Organisti e clavicembalisti in azione

Molti compositori per strumento a tastiera sono nel Seicento-Settecento sia clavicembalisti che organisti: il caso più noto è sicuramente quello di Johann Sebastian Bach, fra i più illustri rappresentanti di una delle più prolifiche famiglie musicali tedesche. Egli compose infatti con eguale cura e genio sia per l'uno che per l'altro strumento. 
L'organo possiede in comune con il clavicembalo la tastiera anche se la meccanica che vi è dietro, così come il suono che viene prodotto dallo strumento (grazie ad un mantice che invia aria nelle canne), ne fanno uno strumento molto diverso, unico nel suo genere. 
A differenza di tutti gli altri cordofoni (a tastiera e non, fatta eccezione per strumenti come la ghironda) l'organo è in grado di produrre un suono continuo, ininterrotto, la cui durata non è quindi rigidamente legata alla durata della vibrazione di una corda. Questa caratteristica consente all'organista di miscelare diversamente i suoni, fondendoli su scale temporali dilatate. Inoltre, la straordinaria ricchezza dei registri fa sì che sia possibile ottenere timbri molto diversi in base al gusto e all'esigenza. 
Ciò nonostante, la letteratura per clavicembalo ed organo è in molti casi intercambiale, ciò significa che spesso è possibile eseguire al clavicembalo pezzi originariamente concepiti per organo e viceversa, a patto di avere davanti una struttura dei pezzi stessi che lo consenta.

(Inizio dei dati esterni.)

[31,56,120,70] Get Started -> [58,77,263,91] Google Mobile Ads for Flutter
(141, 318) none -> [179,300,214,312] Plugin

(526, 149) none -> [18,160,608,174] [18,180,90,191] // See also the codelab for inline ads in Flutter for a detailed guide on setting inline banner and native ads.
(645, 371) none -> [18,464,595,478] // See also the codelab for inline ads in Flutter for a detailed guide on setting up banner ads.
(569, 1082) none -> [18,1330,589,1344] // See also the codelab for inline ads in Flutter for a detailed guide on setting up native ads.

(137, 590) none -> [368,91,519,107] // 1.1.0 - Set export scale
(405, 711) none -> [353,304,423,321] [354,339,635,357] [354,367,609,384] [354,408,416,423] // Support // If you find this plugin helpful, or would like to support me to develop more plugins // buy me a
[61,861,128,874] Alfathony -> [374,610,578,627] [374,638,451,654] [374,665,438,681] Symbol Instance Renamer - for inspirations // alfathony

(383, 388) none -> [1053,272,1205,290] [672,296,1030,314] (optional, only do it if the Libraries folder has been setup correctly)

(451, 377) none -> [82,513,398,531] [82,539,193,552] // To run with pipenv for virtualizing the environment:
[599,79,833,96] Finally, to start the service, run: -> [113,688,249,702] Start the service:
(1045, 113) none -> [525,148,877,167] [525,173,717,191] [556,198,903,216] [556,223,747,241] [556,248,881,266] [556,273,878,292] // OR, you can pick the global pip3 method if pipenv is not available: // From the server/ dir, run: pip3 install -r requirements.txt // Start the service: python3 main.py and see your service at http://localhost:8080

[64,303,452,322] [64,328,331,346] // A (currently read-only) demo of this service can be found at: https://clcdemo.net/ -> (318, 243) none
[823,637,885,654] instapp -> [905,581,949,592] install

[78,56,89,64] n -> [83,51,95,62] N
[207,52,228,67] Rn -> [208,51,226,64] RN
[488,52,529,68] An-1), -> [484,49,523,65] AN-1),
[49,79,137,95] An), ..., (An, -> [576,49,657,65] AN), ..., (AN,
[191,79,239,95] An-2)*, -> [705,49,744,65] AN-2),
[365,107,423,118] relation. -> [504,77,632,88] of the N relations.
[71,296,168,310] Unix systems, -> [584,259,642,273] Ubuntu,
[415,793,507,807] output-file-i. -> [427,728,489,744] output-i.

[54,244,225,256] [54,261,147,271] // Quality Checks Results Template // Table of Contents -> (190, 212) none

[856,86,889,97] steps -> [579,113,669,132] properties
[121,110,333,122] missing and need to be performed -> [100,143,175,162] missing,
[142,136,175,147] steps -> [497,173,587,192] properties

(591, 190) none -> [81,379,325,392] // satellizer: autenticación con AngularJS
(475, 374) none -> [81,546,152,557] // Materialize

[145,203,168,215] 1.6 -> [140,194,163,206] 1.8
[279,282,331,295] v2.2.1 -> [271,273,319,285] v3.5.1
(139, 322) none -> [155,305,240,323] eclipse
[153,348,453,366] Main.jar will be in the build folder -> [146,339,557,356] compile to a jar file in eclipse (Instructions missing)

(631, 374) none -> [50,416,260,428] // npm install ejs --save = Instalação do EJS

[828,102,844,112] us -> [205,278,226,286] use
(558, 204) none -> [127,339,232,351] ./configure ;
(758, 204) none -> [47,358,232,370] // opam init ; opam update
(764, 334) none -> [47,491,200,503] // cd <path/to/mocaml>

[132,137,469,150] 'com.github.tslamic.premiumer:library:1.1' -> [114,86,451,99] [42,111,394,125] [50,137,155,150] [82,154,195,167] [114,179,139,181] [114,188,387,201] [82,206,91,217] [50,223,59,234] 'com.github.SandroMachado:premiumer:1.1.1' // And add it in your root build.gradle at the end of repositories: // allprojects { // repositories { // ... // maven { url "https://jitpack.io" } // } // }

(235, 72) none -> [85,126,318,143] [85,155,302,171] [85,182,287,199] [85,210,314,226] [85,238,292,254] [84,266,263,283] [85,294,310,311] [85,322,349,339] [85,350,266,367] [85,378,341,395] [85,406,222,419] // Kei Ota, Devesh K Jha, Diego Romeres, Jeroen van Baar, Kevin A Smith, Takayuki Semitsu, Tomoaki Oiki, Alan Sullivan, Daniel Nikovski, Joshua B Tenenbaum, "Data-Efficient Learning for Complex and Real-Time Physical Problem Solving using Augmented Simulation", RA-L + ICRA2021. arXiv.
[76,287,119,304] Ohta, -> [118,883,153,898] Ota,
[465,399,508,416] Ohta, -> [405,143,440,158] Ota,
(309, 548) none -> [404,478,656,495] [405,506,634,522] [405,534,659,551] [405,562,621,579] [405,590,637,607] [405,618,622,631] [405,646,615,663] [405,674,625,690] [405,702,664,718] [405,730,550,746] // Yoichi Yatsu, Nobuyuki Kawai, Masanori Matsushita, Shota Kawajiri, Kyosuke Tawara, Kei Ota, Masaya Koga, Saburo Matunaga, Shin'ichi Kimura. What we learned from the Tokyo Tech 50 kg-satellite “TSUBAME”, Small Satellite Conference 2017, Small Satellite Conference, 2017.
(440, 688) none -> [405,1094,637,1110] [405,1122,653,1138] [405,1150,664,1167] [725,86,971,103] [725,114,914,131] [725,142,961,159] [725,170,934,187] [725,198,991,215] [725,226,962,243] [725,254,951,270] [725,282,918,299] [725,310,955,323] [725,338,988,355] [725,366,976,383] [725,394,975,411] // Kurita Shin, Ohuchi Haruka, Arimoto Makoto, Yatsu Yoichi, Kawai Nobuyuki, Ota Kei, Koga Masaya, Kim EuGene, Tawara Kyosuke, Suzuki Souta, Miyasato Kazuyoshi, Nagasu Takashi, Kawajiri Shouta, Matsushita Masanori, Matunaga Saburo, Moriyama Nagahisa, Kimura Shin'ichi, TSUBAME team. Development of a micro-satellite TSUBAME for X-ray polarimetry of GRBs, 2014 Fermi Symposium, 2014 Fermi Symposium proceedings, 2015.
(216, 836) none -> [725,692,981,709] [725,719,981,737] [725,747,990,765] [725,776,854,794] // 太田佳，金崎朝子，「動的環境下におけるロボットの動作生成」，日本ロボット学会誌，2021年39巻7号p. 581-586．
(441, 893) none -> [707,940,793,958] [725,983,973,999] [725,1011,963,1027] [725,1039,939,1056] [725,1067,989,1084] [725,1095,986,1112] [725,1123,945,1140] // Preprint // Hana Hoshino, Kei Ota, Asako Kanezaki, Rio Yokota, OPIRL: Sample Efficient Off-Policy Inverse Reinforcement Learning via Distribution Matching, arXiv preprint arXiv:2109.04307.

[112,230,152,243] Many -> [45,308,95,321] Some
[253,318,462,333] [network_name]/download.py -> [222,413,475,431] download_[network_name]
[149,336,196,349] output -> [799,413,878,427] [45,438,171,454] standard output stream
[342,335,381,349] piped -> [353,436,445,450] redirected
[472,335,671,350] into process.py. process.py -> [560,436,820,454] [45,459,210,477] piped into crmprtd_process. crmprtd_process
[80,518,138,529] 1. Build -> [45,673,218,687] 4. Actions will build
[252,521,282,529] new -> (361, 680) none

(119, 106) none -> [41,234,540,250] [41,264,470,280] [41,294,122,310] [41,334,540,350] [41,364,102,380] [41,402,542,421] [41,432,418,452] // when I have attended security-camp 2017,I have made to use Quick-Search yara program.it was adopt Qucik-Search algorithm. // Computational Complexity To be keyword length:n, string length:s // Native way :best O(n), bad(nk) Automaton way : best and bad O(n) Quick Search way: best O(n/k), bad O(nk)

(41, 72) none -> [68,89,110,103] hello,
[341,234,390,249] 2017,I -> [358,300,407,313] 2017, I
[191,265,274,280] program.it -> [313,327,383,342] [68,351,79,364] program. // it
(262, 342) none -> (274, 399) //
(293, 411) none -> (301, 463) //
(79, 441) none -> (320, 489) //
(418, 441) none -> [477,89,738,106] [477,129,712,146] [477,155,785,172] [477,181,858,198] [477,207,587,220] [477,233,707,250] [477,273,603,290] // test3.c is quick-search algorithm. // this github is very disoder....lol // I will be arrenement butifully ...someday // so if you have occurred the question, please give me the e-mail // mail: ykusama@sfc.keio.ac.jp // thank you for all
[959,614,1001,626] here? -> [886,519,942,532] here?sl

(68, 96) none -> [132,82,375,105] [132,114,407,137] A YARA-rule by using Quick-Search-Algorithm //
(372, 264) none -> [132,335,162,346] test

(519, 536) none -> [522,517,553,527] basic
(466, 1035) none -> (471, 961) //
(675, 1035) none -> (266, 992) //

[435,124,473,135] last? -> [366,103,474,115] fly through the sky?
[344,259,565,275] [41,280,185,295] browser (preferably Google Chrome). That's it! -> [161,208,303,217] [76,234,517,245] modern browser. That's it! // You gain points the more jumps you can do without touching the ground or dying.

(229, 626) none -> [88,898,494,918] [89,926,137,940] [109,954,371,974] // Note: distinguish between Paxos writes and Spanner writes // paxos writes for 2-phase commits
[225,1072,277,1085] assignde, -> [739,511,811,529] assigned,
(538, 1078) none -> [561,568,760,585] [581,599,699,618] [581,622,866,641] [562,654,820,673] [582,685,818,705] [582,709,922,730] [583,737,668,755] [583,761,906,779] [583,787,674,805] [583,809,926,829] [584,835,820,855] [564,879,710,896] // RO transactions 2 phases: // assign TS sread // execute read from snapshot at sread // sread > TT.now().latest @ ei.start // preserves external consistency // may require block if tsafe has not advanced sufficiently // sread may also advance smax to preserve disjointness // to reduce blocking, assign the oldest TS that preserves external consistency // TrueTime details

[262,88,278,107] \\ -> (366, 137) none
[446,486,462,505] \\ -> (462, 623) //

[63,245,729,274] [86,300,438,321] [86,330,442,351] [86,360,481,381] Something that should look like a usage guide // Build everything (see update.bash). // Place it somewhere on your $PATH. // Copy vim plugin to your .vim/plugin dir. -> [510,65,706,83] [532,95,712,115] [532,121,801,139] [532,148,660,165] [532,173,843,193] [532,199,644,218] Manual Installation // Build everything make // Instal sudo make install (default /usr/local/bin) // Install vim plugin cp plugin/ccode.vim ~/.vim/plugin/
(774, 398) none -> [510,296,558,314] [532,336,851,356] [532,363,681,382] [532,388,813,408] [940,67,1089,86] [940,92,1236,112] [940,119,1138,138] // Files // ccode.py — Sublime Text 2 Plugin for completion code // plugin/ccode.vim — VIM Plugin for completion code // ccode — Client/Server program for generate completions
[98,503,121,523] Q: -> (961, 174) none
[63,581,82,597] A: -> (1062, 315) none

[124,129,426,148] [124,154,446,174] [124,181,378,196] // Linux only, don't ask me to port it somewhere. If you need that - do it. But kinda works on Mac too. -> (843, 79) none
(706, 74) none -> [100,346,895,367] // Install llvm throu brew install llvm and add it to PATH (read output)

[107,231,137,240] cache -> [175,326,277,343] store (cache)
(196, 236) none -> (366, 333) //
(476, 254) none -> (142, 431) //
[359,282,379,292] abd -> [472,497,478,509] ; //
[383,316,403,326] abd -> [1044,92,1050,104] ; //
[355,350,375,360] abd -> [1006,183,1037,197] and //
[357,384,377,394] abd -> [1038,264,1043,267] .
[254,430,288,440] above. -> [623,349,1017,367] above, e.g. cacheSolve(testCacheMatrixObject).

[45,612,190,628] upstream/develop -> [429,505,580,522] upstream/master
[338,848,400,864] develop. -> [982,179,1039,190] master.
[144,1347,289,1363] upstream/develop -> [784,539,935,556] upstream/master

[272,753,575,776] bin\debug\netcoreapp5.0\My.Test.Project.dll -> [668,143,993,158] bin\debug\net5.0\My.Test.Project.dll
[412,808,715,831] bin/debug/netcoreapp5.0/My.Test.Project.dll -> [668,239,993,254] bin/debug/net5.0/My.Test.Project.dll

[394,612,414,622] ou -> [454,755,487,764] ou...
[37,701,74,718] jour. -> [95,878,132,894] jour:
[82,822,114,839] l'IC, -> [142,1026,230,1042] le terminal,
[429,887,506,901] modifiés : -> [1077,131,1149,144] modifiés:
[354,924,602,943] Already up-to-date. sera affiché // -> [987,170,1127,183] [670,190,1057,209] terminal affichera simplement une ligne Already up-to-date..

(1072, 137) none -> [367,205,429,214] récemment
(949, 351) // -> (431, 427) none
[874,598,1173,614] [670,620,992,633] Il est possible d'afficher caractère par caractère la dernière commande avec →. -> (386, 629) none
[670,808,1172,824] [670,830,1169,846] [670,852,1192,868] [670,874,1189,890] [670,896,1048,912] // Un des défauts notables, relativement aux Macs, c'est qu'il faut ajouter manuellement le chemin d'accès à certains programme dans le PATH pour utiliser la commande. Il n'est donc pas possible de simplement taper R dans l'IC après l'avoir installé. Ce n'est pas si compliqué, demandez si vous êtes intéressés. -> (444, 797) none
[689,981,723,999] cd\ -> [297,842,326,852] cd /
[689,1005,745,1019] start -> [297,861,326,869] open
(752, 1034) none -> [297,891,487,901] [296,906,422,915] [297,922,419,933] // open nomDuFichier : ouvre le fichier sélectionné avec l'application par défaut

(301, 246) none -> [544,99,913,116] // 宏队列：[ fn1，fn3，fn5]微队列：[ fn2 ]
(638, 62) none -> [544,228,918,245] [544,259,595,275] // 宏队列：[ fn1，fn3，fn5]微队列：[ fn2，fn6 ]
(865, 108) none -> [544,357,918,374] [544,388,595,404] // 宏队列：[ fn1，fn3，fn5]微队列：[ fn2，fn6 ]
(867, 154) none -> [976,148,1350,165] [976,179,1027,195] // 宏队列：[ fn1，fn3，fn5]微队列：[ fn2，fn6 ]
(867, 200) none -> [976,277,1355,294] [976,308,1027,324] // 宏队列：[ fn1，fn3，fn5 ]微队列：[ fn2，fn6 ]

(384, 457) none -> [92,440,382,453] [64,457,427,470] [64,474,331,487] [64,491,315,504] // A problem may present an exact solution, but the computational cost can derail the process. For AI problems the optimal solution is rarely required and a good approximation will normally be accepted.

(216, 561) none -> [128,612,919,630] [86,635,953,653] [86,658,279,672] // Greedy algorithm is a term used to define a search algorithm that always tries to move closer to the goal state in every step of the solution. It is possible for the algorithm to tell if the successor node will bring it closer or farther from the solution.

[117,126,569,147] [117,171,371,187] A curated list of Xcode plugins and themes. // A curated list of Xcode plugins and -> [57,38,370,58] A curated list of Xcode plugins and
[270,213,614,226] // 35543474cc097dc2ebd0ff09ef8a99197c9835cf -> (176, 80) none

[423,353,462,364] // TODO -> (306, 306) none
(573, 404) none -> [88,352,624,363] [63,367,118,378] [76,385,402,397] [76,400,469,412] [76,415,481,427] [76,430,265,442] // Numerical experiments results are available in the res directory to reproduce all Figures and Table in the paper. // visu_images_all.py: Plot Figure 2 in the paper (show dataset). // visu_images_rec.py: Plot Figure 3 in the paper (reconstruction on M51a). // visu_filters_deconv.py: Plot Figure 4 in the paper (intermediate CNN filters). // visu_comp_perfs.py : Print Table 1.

A proposito di clavicembalisti-organisti, rimane scritta nella Storia la celebre sfida al clavicembalo e all'organo fra i coetanei Domenico Scarlatti (1685-1757) e Georg Friedrich Händel (1685-1759), due giganti della musica barocca i quali, ancora molto giovani, si ritrovarono a duellare nel palazzo del Cardinale Ottoboni a Roma intorno al 1709: 

"[In Italia Handel] divenne noto a Dominico Scarlatti, che oggi vive in Spagna [1], ed autore delle sue famose lezioni [2]. 
Giacché [Scarlatti] era un eccellente clavicembalista, il cardinale [Ottoboni] decise di mettere a confronto lui ed Handel per una gara di abilità. L'esito della prova al clavicembalo è stato variamente riportato. È stato detto che alcuni diedero la preferenza a Scarlatti. Ad ogni modo, quando si misero all'organo, non vi fu la minima pretesa di dubitare su chi fosse il migliore. Lo stesso Scarlatti riconobbe la superiorità del suo antagonista, confessando candidamente che prima di aver sentito Handel all'organo non aveva idea delle potenzialità di questo strumento. Rimase così colpito dal suo particolare modo di suonare che lo seguì in tutta Italia, e non era mai così felice come quando era in sua compagnia". 
[1] In realtà, all'epoca della pubblicazione del libro, Scarlatti era già morto da tre anni, questo la dice lunga sulla velocità con la quale a quei tempi le informazioni circolavano da un Paese a un altro.
[2] Per clavicembalo
"Here also he became known to DOMINICO SCARLATTI, now living in Spain, and author of the celebrated lessons. As he was an exquisite player on the harpsichord, the Cardinal [Ottoboni] was resolved to bring him and HANDEL together for a trial of skill. The issue of the trial on the harpsichord hath been differently reported. It has been said that some gave the preference to SCARLATTI. However, when they came to the Organ there was not the least pretence for doubting to which of them it belonged. SCARLATTI himself declared the superiority of his antagonist, and owned ingenuosly, that till he had heard him upon this instrument, he had no conception of its powers. So greatly was he struck with is peculiar method of playing, that he followed him all over Italy, and was never so happy as when he was with him".
(tratto da John Mainwaring, "Memoirs of the life of the late George Frederic Handel", London, 1760, pp. 59 e 60)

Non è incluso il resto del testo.